Exercise objective
Where the line containing "[195,394,242,406] b) testing" appears in the records below, begin there and repeat each line exactly through the final one, dropping all pictures.

Items listed in a dataset
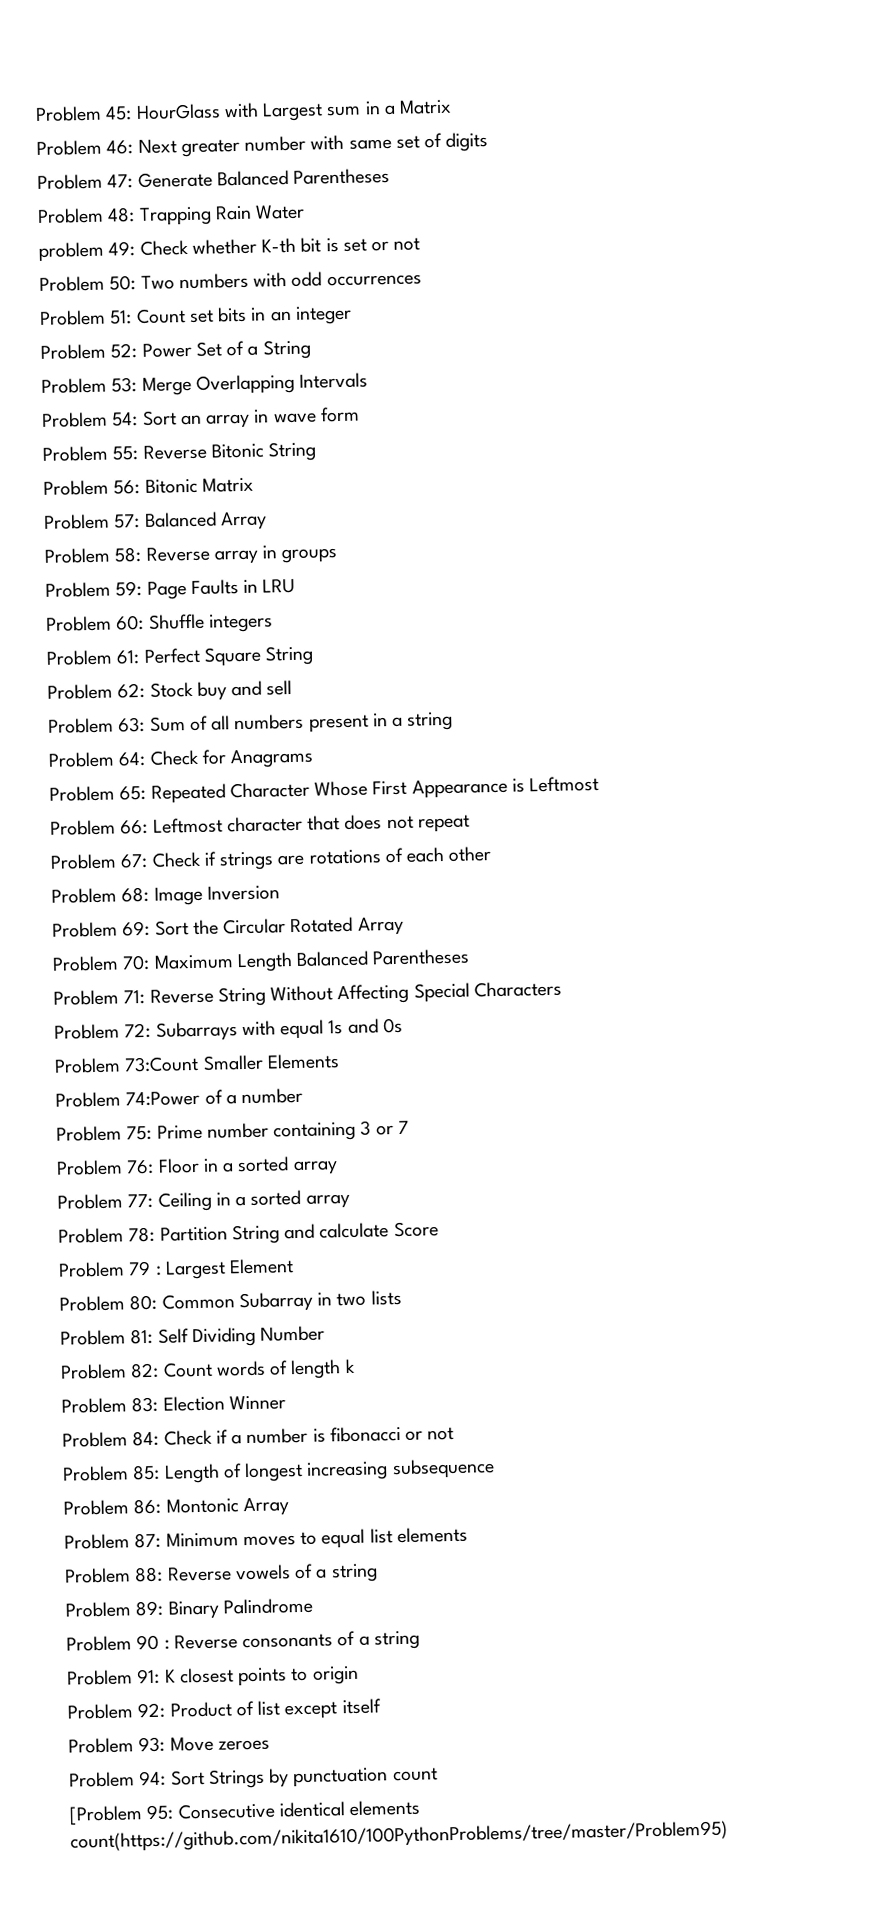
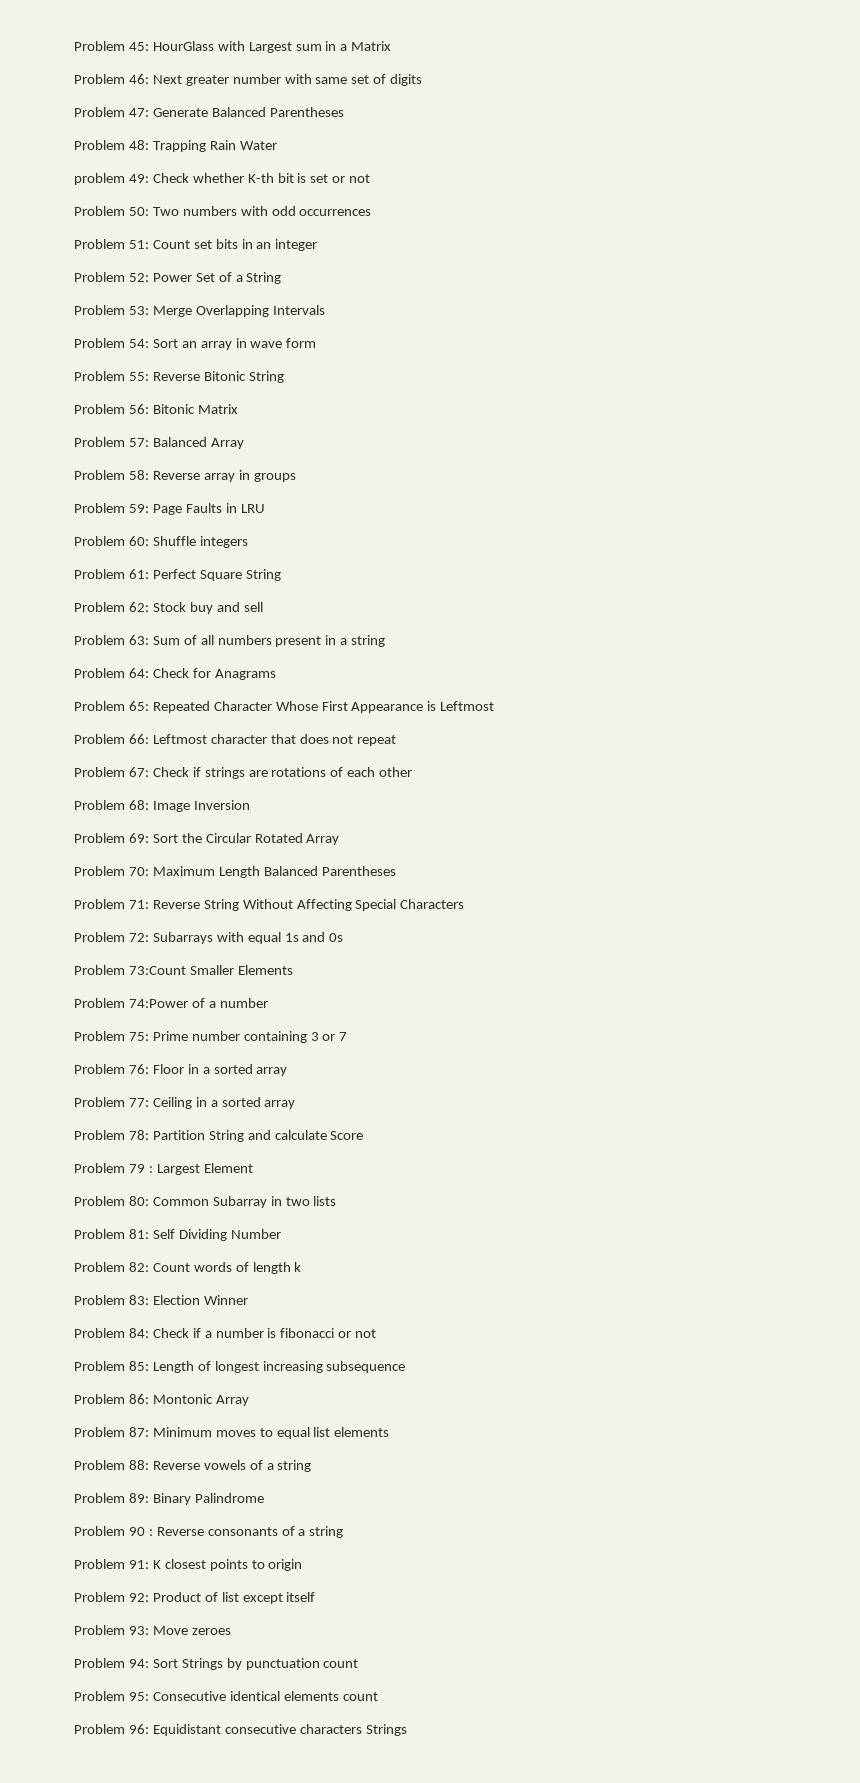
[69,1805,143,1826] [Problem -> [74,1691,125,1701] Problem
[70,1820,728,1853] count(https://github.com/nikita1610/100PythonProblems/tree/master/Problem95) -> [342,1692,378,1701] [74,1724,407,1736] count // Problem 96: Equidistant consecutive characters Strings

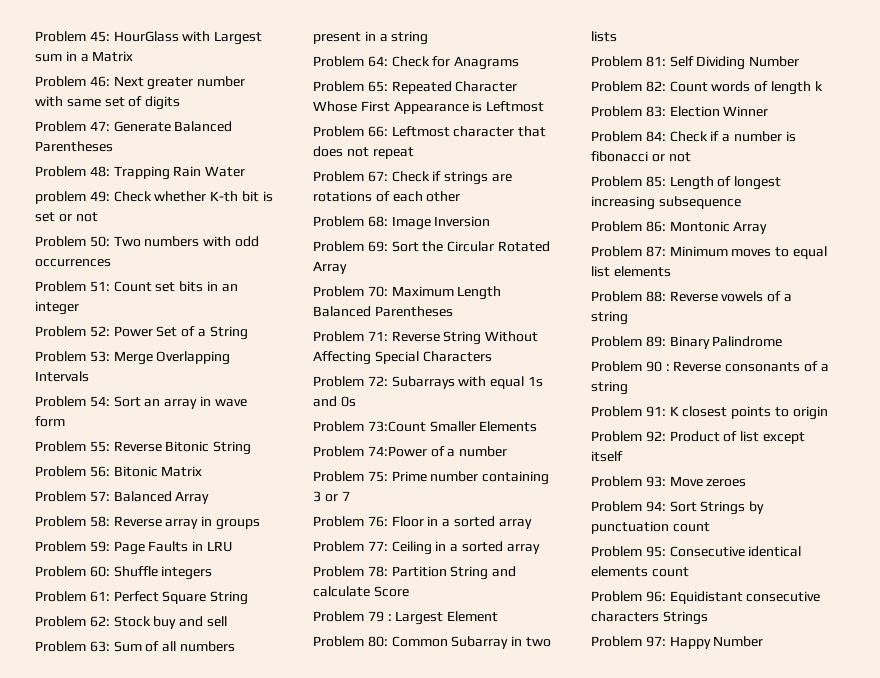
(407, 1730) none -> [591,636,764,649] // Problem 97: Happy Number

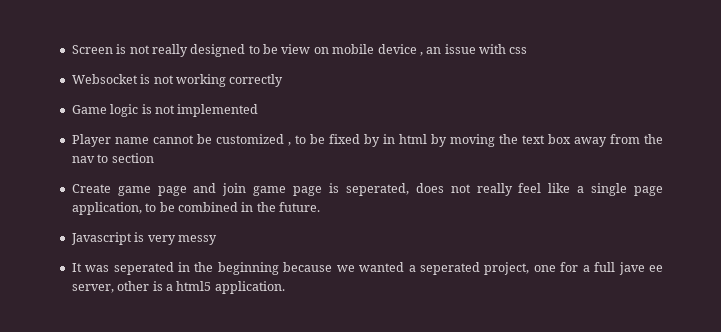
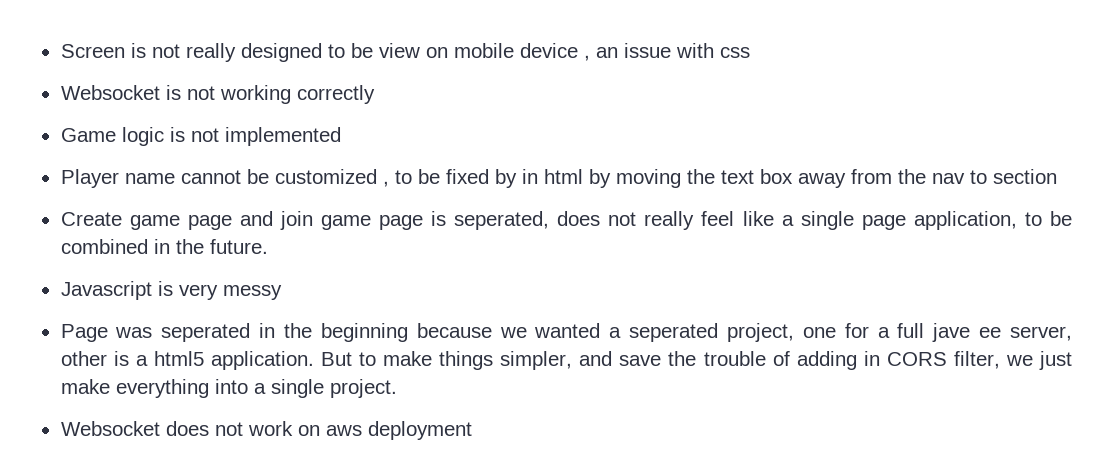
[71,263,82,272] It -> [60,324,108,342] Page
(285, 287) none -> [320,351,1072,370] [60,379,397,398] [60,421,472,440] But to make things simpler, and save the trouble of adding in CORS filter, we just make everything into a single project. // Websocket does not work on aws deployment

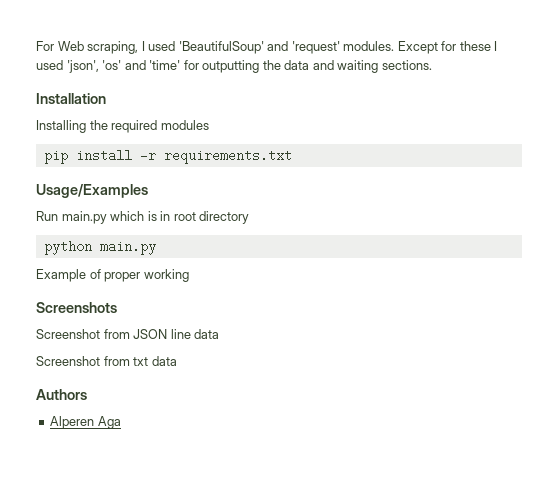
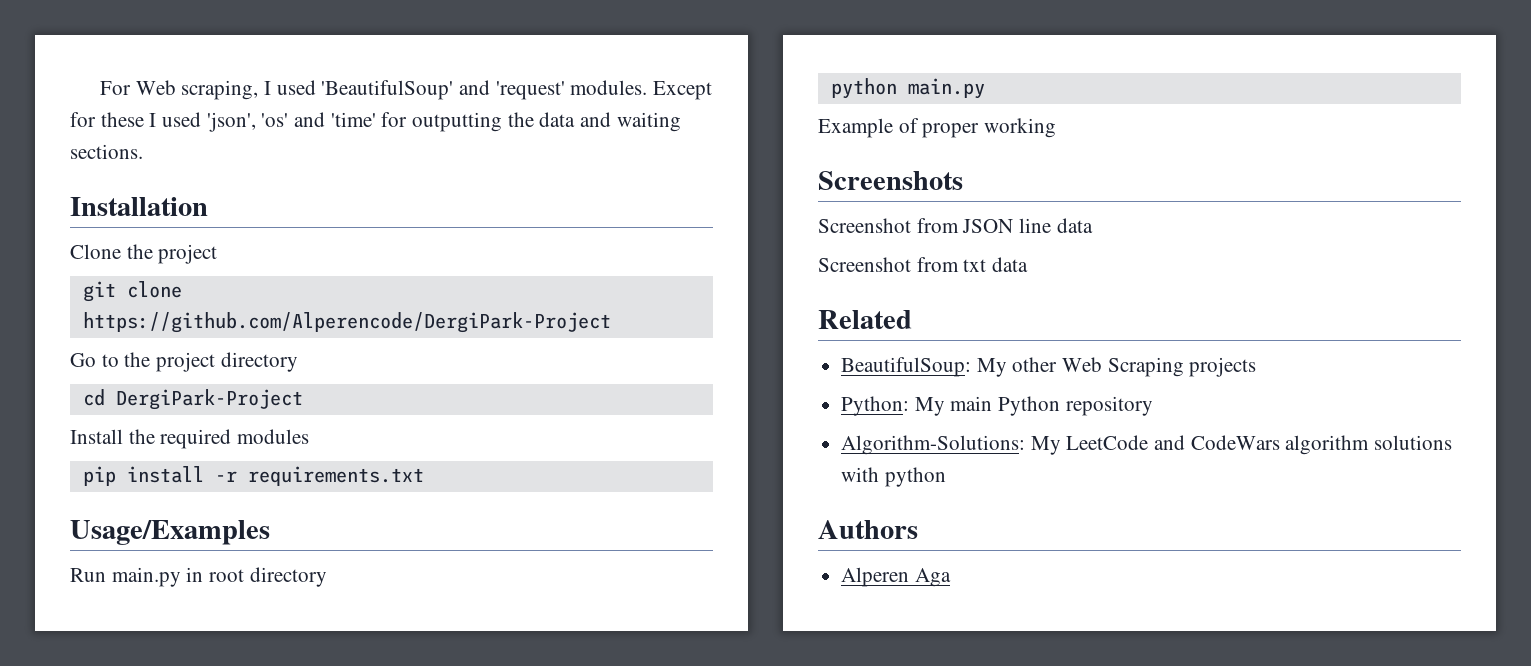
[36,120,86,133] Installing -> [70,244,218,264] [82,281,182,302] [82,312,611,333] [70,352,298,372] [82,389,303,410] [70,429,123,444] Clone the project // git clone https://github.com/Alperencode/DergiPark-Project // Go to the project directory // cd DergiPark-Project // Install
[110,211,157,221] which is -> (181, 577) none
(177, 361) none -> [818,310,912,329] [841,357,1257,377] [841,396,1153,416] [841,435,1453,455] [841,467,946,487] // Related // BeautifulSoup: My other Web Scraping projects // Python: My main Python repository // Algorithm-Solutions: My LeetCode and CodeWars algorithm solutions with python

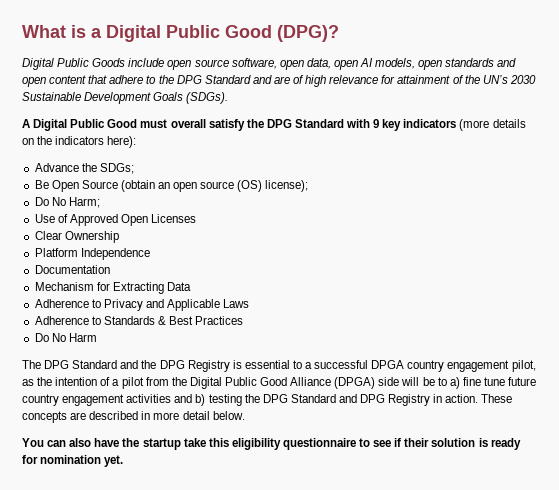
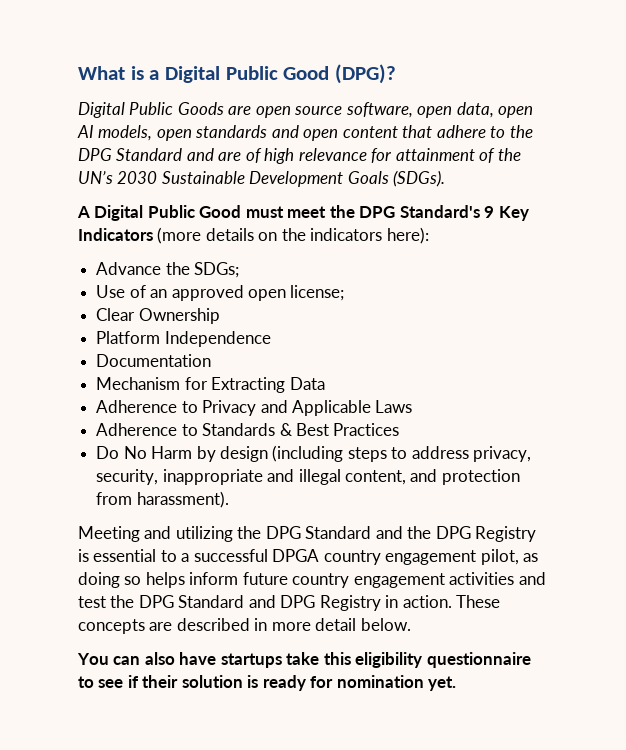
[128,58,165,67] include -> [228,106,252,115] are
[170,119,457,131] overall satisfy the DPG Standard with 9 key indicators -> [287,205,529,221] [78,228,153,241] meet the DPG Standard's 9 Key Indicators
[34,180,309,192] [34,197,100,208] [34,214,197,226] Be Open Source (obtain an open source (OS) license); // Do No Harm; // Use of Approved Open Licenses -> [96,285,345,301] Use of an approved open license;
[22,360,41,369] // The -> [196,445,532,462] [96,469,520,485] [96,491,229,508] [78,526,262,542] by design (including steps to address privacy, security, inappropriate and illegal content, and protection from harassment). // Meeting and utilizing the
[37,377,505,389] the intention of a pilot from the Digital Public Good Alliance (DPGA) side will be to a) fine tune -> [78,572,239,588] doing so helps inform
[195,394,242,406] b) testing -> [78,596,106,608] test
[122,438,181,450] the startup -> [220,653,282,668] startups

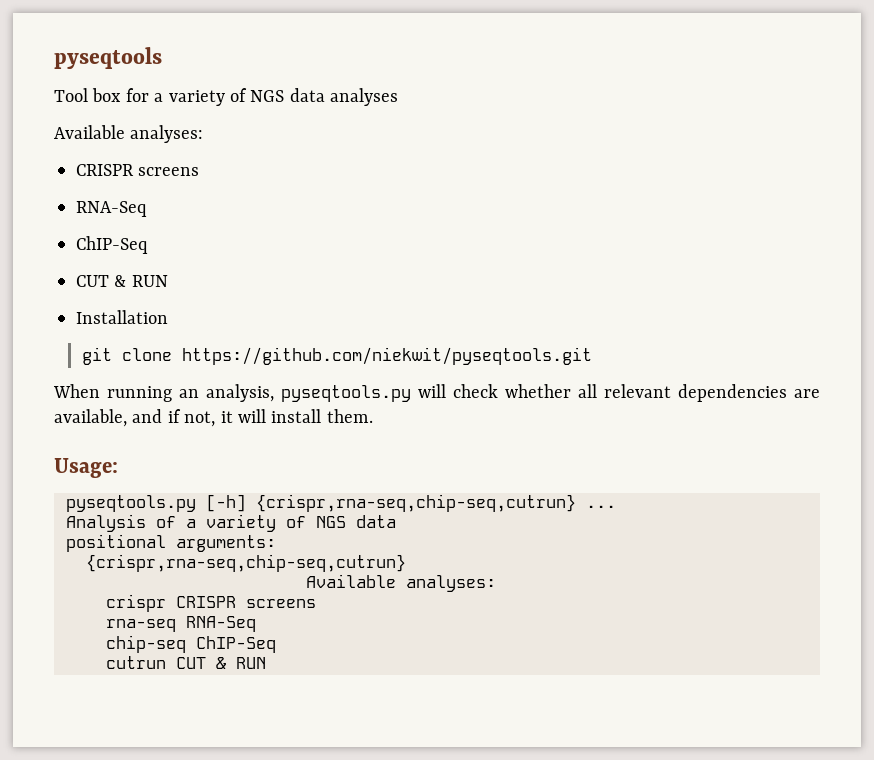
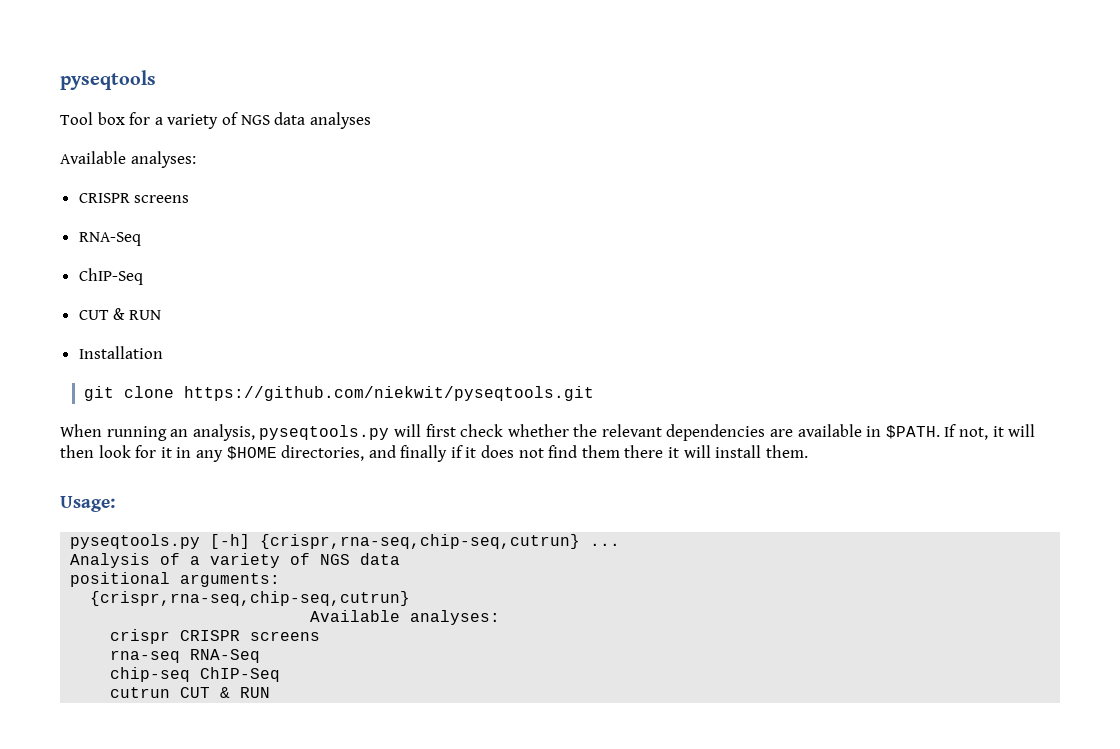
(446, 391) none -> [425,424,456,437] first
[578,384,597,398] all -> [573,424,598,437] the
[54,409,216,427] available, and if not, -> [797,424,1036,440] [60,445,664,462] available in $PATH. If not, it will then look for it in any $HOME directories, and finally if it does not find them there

Exercise output
[195,394,242,406] b) testing -> [78,596,106,608] test
[122,438,181,450] the startup -> [220,653,282,668] startups

(446, 391) none -> [425,424,456,437] first
[578,384,597,398] all -> [573,424,598,437] the
[54,409,216,427] available, and if not, -> [797,424,1036,440] [60,445,664,462] available in $PATH. If not, it will then look for it in any $HOME directories, and finally if it does not find them there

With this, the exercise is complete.